Since microfinance first came to the public’s attention in the 1980’s, the usual storyline has been that these funds have created and expanded an opportunity for underprivileged and under-resourced individuals to escape the cycle of poverty. While there has been a large amount of positive publicity for microfinance and its financial services for newly entrepreneurs, the social movement has also succumbed to various criticisms for increasing the vicious cycle through high and unrealistic loans and interest. The one thing that people need to understand is that there will always be positives and negatives when it comes to borrowing money. But before you do, make sure you take into consideration the holistic view of microfinance and what it can do for you personally and financially.
Below, I have outlined four important questions and issues within microfinance. These questions will outline the overall foundation and risk a person may take when it comes to borrowing a microfinance loan.
What is microfinance?
Microfinance is the term used for the provision of financial services to the working poor. Generally speaking, many of these underprivileged and under-resourced individuals are unable to have access to normal banking services.

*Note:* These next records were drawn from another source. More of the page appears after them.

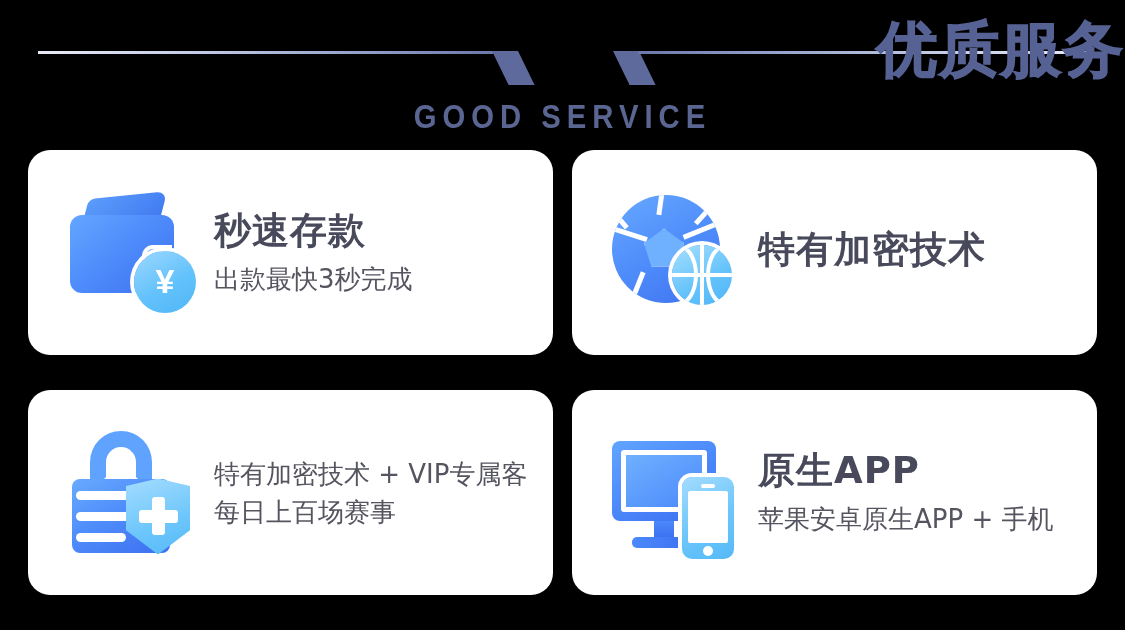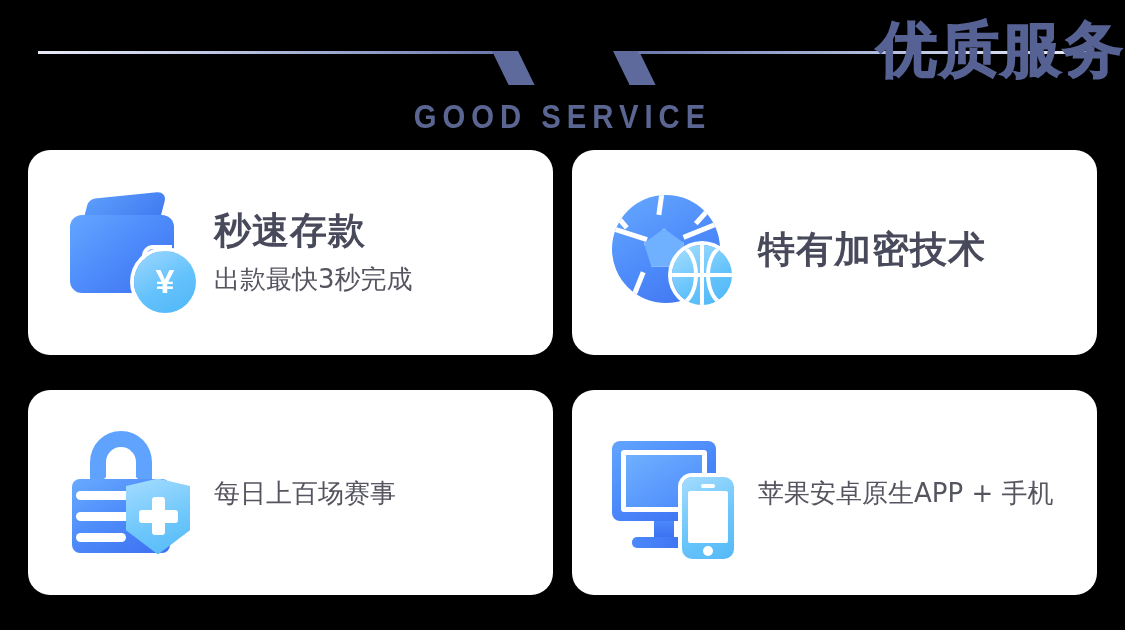--- a/index.html
+++ b/index.html
@@ -265,20 +265,21 @@
           <div class="slot a"></div>
           <div class="slot b"></div>
           <div class="slot c"></div>
           <div class="shield"></div>
           <div class="cross-v"></div>
           <div class="cross-h"></div>
         </div>
       </div>
       <div class="card-text">
         <div class="card-sub">
+          <span class="ln">特有加密技术 + VIP专属客</span>
           <span class="ln">每日上百场赛事</span>
         </div>
       </div>
     </div>
 
     <div class="card">
       <div class="icon-wrap">
         <div class="ic">
           <div class="monitor">
             <div class="screen"></div>
@@ -286,20 +287,21 @@
           <div class="stand"></div>
           <div class="base"></div>
           <div class="phone">
             <div class="phone-speaker"></div>
             <div class="phone-screen"></div>
             <div class="phone-home"></div>
           </div>
         </div>
       </div>
       <div class="card-text">
+        <div class="card-title">原生APP</div>
         <div class="card-sub">
           <span class="ln">苹果安卓原生APP + 手机</span>
         </div>
       </div>
     </div>
 
   </div>
 </div>
 
 </body></html>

Microcredits or microloans are small loans offered to poor people to finance small income-generating activities. Usually, these microloans were intended to help the recipients generate income through small-scale economic activities. This means small businesses or investment opportunities that they would not be able to afford beforehand. Now, the funds themselves can also be used to cover daily life cost or social expenditures.
Who is microfinance for?
Microfinance was designed to help those who were economically regarded as poor. While much of the diverse group is usually found in developing countries spread throughout the globe, there have been some recipients who live in industrialized nations such as the United States. A majority of the clients has been reported to be women.
What are some of the benefits of the program?
The overall mission is to provide low-income individuals with the means t o participate in the economy and generate their own income. With this loan, these people are able to become micro-entrepreneurs and establish their small businesses that they couldn’t have done beforehand. This type of financial access, especially for these low-income individuals, is often rare and unheard of. While the interest for the loans may be counterintuitive of the program, the funding itself still gives these individuals an investment opportunity to develop and grown as business leaders.
What is the interest and how high are these interest rates?
The interest charge on the microloan is typically high, reportedly around 30 percent. The reason why these loans are so high is because of the transaction cost and risk many MFI institutions are taking with these individuals. Typically though, these loans are often small amounts. But because operation, administrative cost, and currency exchange fluctuations, these rates have to be high to accommodate the overall loss the actual loan is taking.